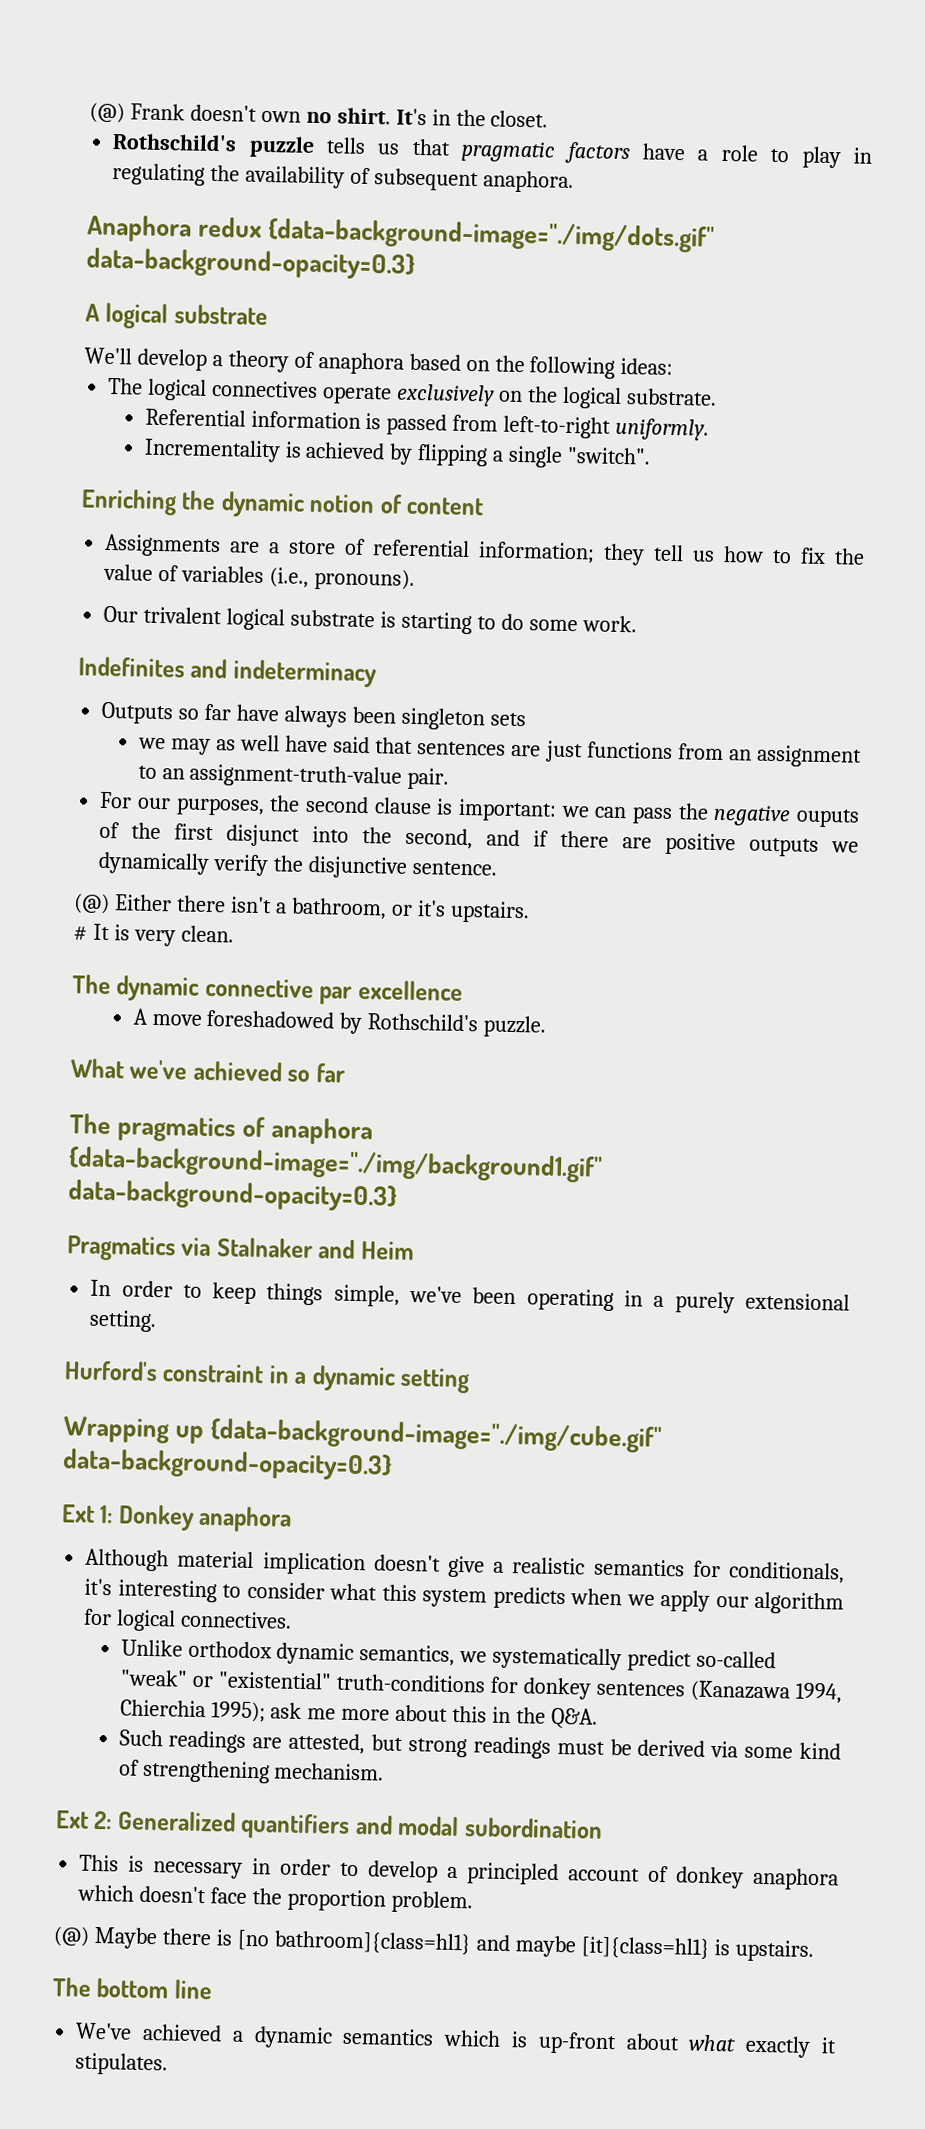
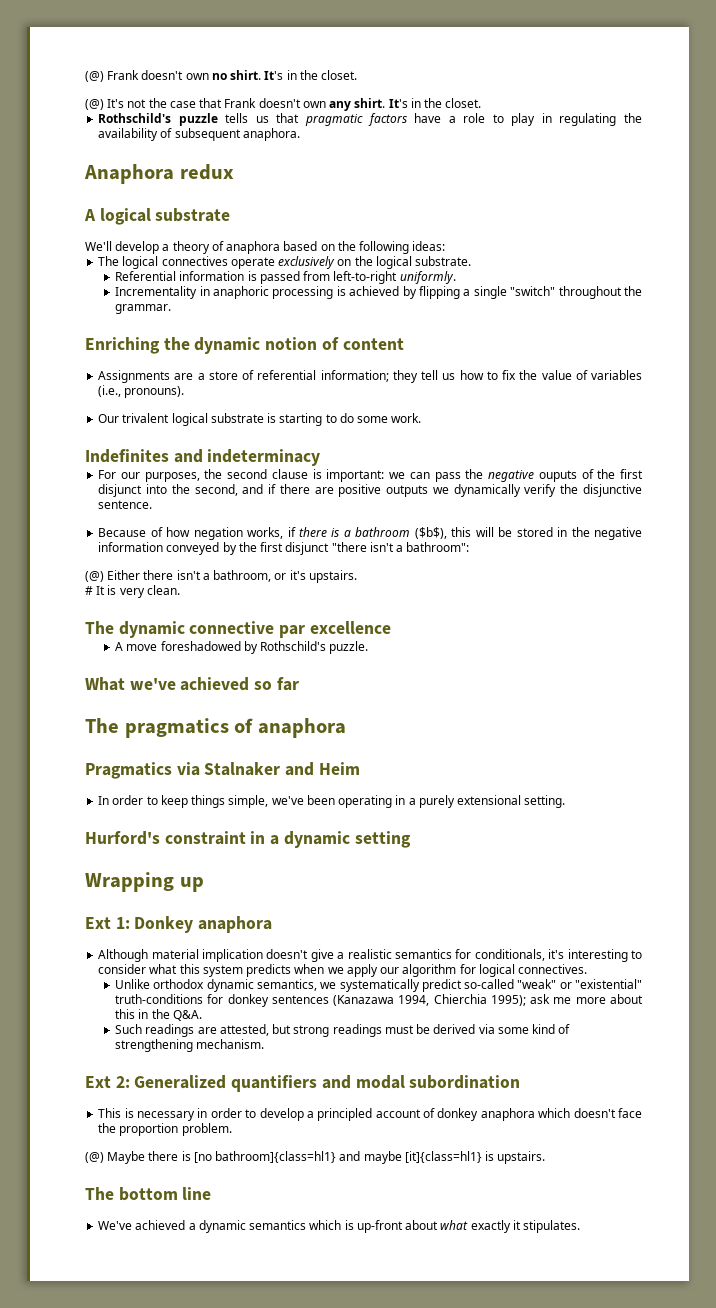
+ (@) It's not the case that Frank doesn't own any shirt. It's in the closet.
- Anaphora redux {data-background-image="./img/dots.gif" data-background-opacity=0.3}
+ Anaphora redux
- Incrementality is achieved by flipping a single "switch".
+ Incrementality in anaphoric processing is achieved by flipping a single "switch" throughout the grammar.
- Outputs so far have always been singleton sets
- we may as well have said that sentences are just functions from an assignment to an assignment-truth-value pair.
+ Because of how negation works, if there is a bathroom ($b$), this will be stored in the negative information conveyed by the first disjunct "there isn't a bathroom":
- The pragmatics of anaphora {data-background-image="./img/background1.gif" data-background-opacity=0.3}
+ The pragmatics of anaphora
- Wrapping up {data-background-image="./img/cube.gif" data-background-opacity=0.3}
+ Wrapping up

--

• Your instructions
Search the records above for the string "Incrementality". Copy every line that contains it.

• Result of the task
- Incrementality is achieved by flipping a single "switch".
+ Incrementality in anaphoric processing is achieved by flipping a single "switch" throughout the grammar.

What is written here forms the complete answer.